Middleware coming out on top from digitisation trend

Doug Woodburn
clock • 2 min read

Momentum shifting away from market incumbents such as IBM and Oracle, according to Gartner, which claims spending on application infrastructure and middleware grew 12 per cent last year

The unglamorous middleware market is enjoying a surge thanks to the rise of the digital transformation craze, with spending growing 11.9 per cent in 2017.

That's according to Gartner, which claims worldwide spending on application infrastructure and middleware (AIM) hit $28.5bn last year.

AIM spending is being driven by the shift to digital business models, the market watcher claimed.

"The more companies move toward digital business models, the greater the need for modern application infrastructure to connect data, software, users and hardware in ways that deliver new digital services or products," said Fabrizio Biscotti, research vice president at Gartner.

Although market leaders IBM and Oracle own nearly a third of the market between them, momentum is shifting from market incumbents to challengers, Gartner said.

The small challenger segments are built predominantly around cloud and open-sourced based application integration (iPaaS) offerings, the market watcher explained.

"In iPaaS we find the groundwork being laid for a digital future, as the products in this segment generally are lighter, more agile IT infrastructure suited for the rapidly evolving use cases around digital business," said Bindi Bhullar, research director at Gartner.

"The result is that well-funded, pure-play iPaaS providers, open-source integration tool providers and low-cost integration tools are challenging the dominant position of traditional vendors."

iPaaS sales grew 60 per cent in 2016 before surging a further 72 per cent this year to top $1bn, Gartner said, but are still a small part of the overall market.
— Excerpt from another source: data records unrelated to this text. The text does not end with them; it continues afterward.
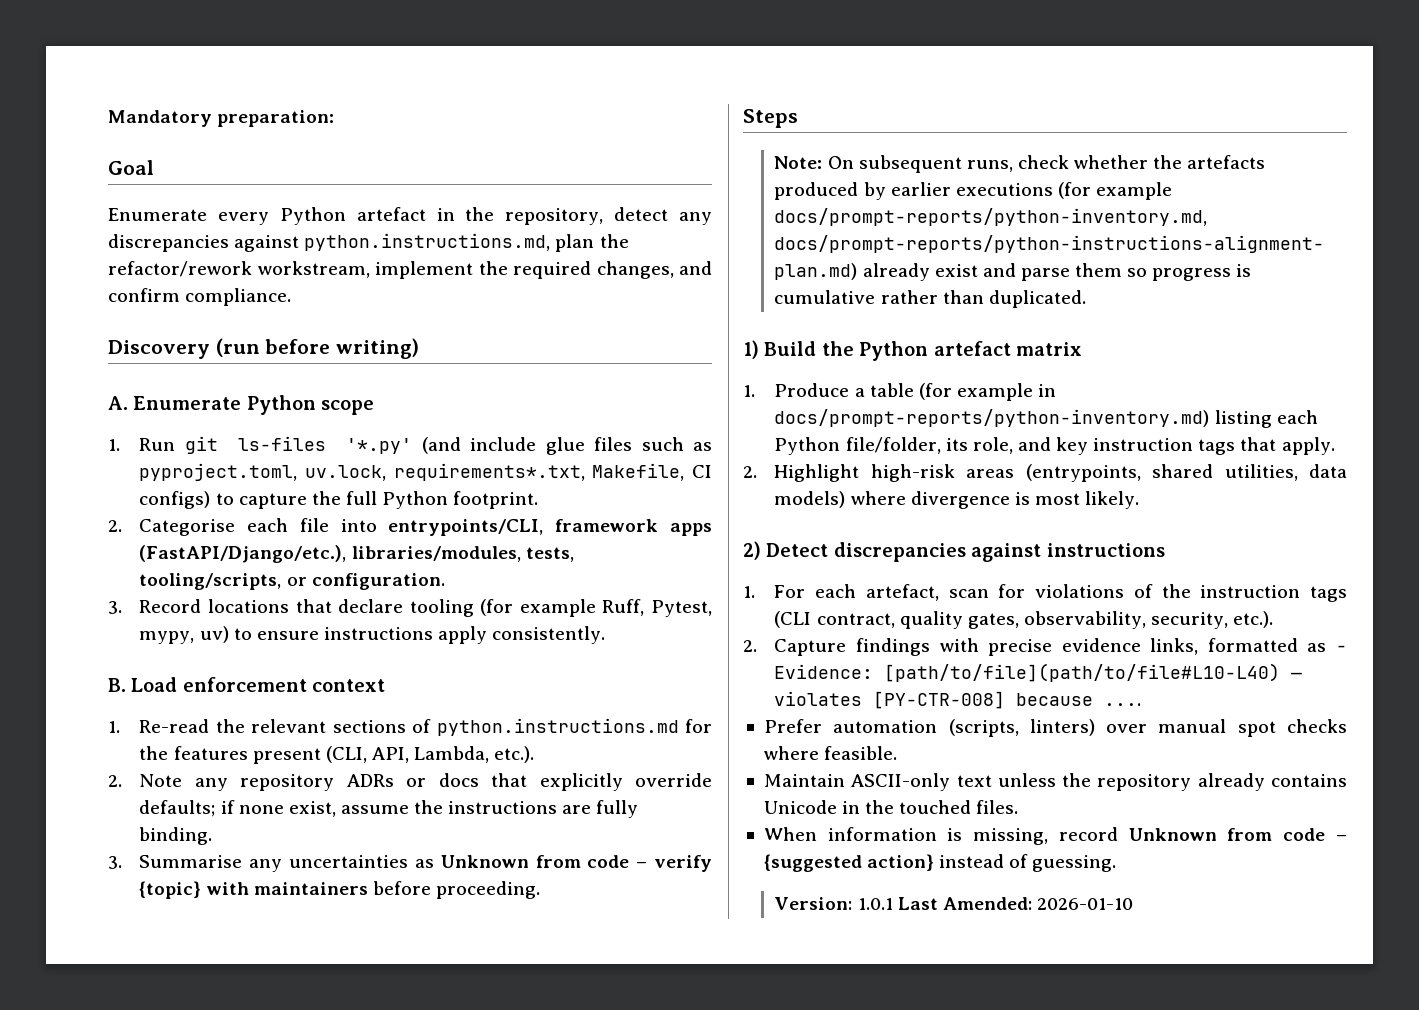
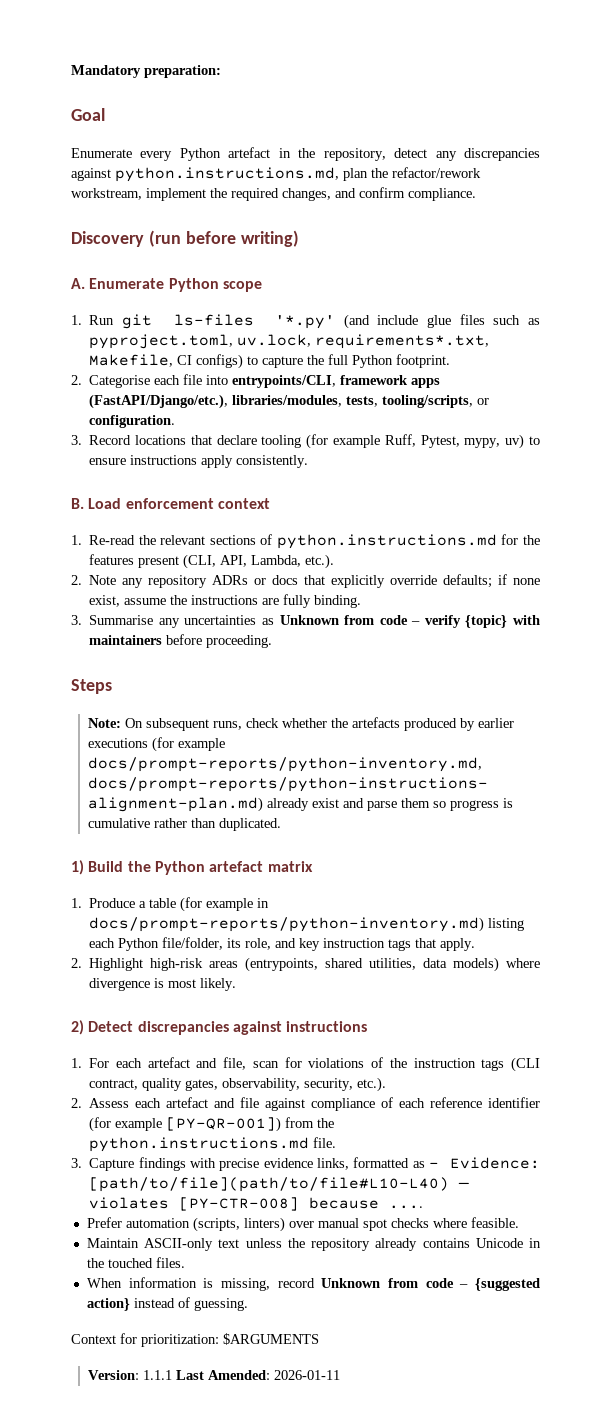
- 1. For each artefact, scan for violations of the instruction tags (CLI contract, quality gates, observability, security, etc.).
+ 1. For each artefact and file, scan for violations of the instruction tags (CLI contract, quality gates, observability, security, etc.).
- 2. Capture findings with precise evidence links, formatted as - Evidence: [path/to/file](path/to/file#L10-L40) — violates [PY-CTR-008] because ....
+ 2. Assess each artefact and file against compliance of each reference identifier (for example [PY-QR-001]) from the python.instructions.md file.
+ 3. Capture findings with precise evidence links, formatted as - Evidence: [path/to/file](path/to/file#L10-L40) — violates [PY-CTR-008] because ....
+ Context for prioritization: $ARGUMENTS
- Version: 1.0.1 Last Amended: 2026-01-10
+ Version: 1.1.1 Last Amended: 2026-01-11

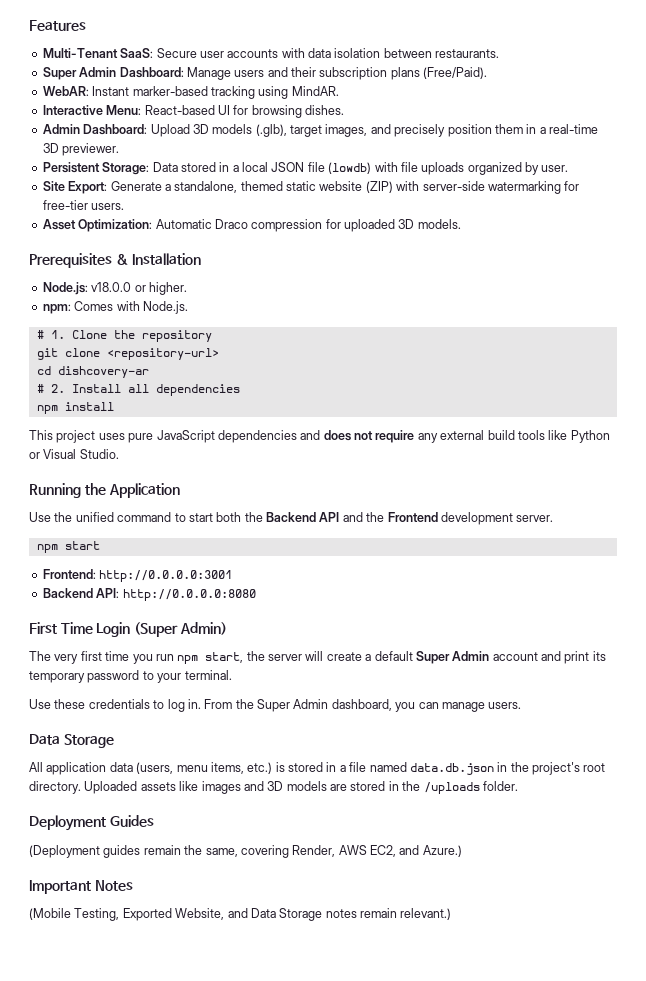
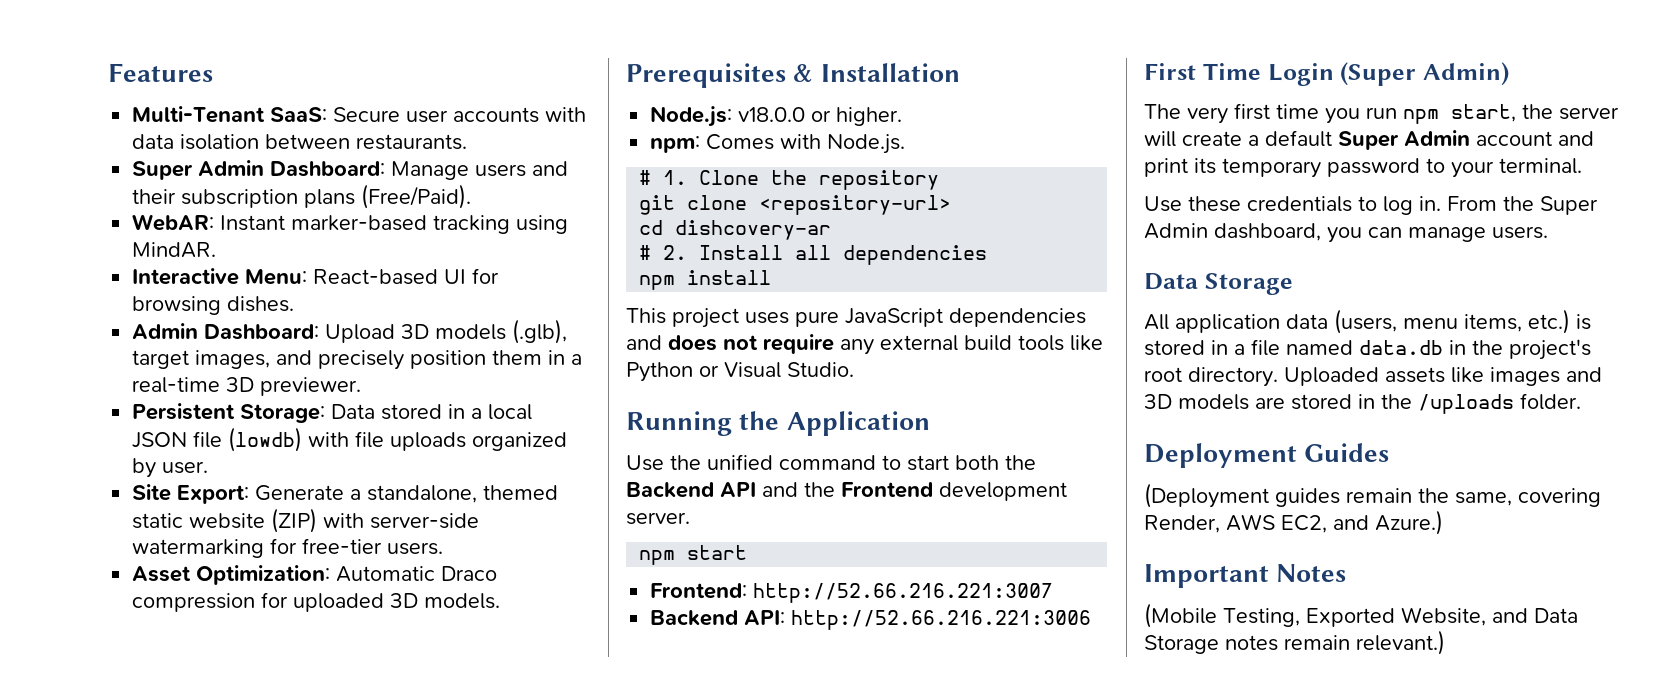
- Frontend: http://0.0.0.0:3001
+ Frontend: http://52.66.216.221:3007
- Backend API: http://0.0.0.0:8080
+ Backend API: http://52.66.216.221:3006
- All application data (users, menu items, etc.) is stored in a file named data.db.json in the project's root directory.
+ All application data (users, menu items, etc.) is stored in a file named data.db in the project's root directory.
The most successful challengers in the AIM market will therefore be those that position their products as complementary to — rather than replacements for — the existing legacy software infrastructure that is common in most large organisations, Biscotti said.

IBM's AIM revenues hit $6.1bn last year, up 2.7 per cent, handing it 21.5 per cent marketshare. Oracle's AIM revenues were almost flat at $3.1bn, with Salesforce, Microsoft and Amazon rounding out the top five. 

The AIM market will grow even faster in 2018, after which spending growth will slow each year, reaching around five per cent in 2022, Gartner concluded.